The Clerk finds more persuasive the analysis of case law holding that room rental fees
are not taxable under § 1920. As the court explained in the case of Olivarius v. Tharaldson Prop.
Mgmt. Inc., room rental fees are “more akin to administrative fees incurred in the cost of doing
business.” No. 08 C 463, 2012 WL 1117468, at * 3 (N.D.Ill. Apr. 3, 2012) (quoting Mason v.
SmithKline Beecham Corp., No. 05-1252, 2008 WL 5397579, at *3 (C.D.Ill. Oct. 7, 2008)).
The court noted that the prevailing party defendant chose to schedule depositions via video
conference rather than have its counsel travel to take the depositions in person and reasoned,
“[h]ad counsel traveled to take these depositions in person, the expenses incurred for that travel
would not have been recoverable costs under 28 U.S.C. § 1920.” Id. at *4. It concluded,
“[t]herefore we decline to tax these expenses and require plaintiffs to reimburse those costs
incurred when defendant decided to take those depositions via video conference rather than in
Being cognizant of the Supreme Court’s very restrictive application of § 1920 in the
Taniguchi case, and similarly, the Third Circuit’s in Race Tires Am., Inc. v.
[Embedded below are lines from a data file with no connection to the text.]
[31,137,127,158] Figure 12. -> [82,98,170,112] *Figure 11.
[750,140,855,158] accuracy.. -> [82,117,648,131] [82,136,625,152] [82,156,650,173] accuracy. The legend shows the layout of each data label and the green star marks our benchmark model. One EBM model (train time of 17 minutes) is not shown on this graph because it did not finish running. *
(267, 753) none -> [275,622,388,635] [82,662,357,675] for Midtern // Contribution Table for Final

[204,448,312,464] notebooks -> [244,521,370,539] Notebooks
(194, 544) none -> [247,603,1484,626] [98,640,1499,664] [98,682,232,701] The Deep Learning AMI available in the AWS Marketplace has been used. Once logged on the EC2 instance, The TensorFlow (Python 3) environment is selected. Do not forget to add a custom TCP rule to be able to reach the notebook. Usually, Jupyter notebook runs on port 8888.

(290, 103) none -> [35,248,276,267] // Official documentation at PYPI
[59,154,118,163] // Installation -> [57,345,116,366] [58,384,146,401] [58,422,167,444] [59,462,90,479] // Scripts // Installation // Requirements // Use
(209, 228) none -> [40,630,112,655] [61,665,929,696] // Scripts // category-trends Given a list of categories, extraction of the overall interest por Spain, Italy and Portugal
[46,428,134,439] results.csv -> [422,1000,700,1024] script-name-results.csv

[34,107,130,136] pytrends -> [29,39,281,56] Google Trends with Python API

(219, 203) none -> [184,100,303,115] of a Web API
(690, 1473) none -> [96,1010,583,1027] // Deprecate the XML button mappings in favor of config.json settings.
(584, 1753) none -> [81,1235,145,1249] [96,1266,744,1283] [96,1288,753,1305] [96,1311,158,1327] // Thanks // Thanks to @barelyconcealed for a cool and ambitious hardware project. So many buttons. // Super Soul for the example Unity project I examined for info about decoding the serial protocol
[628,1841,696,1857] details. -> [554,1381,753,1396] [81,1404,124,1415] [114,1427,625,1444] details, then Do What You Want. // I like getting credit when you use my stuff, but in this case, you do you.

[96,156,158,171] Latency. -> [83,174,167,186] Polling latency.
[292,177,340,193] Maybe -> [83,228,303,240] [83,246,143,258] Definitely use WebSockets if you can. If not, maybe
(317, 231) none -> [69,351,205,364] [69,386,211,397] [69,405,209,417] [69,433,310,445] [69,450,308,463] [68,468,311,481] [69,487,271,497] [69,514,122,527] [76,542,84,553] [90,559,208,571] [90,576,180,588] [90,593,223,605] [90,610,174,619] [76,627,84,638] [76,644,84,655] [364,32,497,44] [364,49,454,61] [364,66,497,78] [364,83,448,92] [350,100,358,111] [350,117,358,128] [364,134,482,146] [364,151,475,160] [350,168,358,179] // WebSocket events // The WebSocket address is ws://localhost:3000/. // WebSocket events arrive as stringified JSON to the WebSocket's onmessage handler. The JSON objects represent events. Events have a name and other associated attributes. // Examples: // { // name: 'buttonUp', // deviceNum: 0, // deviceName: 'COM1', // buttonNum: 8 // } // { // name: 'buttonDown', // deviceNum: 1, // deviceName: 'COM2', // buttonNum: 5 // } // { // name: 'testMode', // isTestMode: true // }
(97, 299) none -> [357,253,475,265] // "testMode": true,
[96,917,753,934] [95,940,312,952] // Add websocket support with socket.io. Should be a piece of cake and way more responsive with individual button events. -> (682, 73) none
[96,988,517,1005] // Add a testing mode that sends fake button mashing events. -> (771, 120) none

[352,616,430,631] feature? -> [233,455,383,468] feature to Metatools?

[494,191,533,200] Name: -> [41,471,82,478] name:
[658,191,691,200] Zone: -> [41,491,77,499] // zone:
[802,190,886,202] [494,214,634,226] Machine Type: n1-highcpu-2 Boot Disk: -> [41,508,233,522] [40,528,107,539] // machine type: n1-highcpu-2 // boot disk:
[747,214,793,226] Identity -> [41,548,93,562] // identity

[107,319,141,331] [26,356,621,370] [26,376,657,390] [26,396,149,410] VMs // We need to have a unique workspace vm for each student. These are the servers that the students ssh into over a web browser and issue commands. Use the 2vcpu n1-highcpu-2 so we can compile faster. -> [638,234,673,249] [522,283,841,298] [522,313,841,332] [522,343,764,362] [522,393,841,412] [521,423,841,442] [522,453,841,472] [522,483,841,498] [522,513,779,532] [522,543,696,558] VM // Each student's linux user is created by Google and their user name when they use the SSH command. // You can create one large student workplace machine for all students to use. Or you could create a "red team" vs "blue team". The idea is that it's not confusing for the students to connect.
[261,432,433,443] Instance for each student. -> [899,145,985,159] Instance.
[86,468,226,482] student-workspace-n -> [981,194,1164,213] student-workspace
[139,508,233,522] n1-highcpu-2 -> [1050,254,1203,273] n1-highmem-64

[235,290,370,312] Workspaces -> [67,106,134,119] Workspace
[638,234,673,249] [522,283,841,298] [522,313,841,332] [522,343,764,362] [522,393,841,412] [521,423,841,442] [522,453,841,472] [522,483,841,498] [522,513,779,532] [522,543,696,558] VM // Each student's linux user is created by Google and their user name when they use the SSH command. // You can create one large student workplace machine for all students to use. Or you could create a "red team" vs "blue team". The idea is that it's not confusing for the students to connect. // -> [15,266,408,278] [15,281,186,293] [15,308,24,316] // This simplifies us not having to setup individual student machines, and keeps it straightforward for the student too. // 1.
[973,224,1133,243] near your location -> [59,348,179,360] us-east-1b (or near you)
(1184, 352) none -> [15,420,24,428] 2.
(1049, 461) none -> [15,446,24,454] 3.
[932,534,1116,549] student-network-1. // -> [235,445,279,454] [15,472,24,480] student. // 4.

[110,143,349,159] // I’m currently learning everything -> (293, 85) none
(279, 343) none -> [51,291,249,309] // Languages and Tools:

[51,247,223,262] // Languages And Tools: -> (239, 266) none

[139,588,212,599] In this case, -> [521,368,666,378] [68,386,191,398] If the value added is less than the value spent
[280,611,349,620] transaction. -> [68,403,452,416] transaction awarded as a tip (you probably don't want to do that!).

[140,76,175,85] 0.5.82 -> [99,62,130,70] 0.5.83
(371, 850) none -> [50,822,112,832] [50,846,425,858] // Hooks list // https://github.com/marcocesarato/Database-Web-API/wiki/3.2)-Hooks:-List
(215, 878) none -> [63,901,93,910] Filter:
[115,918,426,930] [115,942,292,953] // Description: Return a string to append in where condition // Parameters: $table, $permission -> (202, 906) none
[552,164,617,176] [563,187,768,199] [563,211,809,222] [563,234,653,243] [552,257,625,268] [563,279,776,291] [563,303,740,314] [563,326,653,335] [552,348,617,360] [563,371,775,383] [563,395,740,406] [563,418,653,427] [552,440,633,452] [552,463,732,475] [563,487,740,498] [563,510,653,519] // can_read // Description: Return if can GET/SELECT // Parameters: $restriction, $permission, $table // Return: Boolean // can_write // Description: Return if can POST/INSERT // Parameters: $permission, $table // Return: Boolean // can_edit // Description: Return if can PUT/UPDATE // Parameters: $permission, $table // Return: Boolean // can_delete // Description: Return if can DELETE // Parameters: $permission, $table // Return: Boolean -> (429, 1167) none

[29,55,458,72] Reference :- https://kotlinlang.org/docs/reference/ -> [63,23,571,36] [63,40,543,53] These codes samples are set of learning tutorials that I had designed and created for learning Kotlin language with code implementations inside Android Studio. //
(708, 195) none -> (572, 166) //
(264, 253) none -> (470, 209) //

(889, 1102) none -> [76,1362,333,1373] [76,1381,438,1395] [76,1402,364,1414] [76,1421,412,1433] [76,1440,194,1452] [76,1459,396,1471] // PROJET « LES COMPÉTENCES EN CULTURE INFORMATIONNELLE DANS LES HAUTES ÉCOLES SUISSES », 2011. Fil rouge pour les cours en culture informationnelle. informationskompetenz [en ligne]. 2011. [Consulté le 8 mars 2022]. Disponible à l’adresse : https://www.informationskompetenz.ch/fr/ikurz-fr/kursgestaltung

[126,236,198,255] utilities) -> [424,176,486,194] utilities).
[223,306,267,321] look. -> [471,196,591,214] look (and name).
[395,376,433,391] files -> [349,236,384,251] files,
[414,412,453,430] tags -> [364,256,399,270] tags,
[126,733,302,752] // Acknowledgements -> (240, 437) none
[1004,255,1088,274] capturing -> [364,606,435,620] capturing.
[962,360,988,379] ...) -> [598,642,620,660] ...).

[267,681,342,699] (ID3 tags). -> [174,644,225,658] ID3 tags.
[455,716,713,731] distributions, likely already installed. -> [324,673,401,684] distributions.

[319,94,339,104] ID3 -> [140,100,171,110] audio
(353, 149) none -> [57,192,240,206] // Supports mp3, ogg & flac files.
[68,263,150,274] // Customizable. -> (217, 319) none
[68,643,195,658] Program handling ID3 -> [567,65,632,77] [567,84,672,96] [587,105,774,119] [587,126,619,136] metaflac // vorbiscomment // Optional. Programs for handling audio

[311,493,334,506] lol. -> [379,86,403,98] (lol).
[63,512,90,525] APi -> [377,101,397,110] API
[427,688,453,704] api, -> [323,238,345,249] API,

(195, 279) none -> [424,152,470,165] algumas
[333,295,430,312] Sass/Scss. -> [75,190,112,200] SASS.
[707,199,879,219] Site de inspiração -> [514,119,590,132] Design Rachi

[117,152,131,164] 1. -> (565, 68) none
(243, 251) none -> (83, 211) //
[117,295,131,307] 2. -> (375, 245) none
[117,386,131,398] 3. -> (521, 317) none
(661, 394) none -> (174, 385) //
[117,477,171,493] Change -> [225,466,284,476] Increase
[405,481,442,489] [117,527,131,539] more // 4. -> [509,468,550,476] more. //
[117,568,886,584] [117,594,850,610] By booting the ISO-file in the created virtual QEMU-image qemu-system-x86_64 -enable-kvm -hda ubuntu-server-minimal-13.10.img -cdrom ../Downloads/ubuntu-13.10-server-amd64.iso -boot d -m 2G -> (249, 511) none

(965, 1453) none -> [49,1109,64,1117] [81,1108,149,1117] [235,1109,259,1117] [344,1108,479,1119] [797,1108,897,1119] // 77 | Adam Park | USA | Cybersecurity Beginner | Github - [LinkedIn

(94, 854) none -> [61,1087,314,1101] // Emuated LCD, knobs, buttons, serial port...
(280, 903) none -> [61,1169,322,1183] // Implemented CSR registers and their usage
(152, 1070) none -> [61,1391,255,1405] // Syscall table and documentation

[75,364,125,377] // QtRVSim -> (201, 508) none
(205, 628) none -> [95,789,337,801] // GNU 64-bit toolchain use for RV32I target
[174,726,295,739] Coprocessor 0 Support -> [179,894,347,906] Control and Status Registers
Hoosier Racing Tire
Corp., 674 F.3d 158 (3d Cir. 2012), the Clerk adopts the Olivarius holding that such costs are
not taxable under § 1920.
For the foregoing reasons, the Clerk denies the room rental fees and taxes transcript
costs under § 1920 (2) in the amount of $5,544.10.
Witness Fees, § 1920 (3)
Pursuant to § 1920 (3), Plaintiff requests witness fees in the amount of $57 for the
appearance of Paul Korniczky at his deposition.
Witness fees for attendance in federal cases are controlled by 28 U.S.C. § 1821, which
allows a $40 per day attendance fee plus the costs of travel and subsistence pursuant to rates
established by the Administrator of General Services.
Our local court rule incorporates § 1821 by reference:
(1) The fees of witnesses for actual and proper attendance shall be allowed,
whether such attendance was voluntary or procured by subpoena. The rates
for witness fees, mileage and subsistence are fixed by statute (see 28 U.S.C.
L. Civ. R. 54.1(g) (1).
L. Civ. R. 54.1(g) (7) also provides that “[f]ees for the witness at the taking of a
deposition are taxable at the same rate as for attendance at trial.(See L. Civ. R. 54.1(g )(1).)”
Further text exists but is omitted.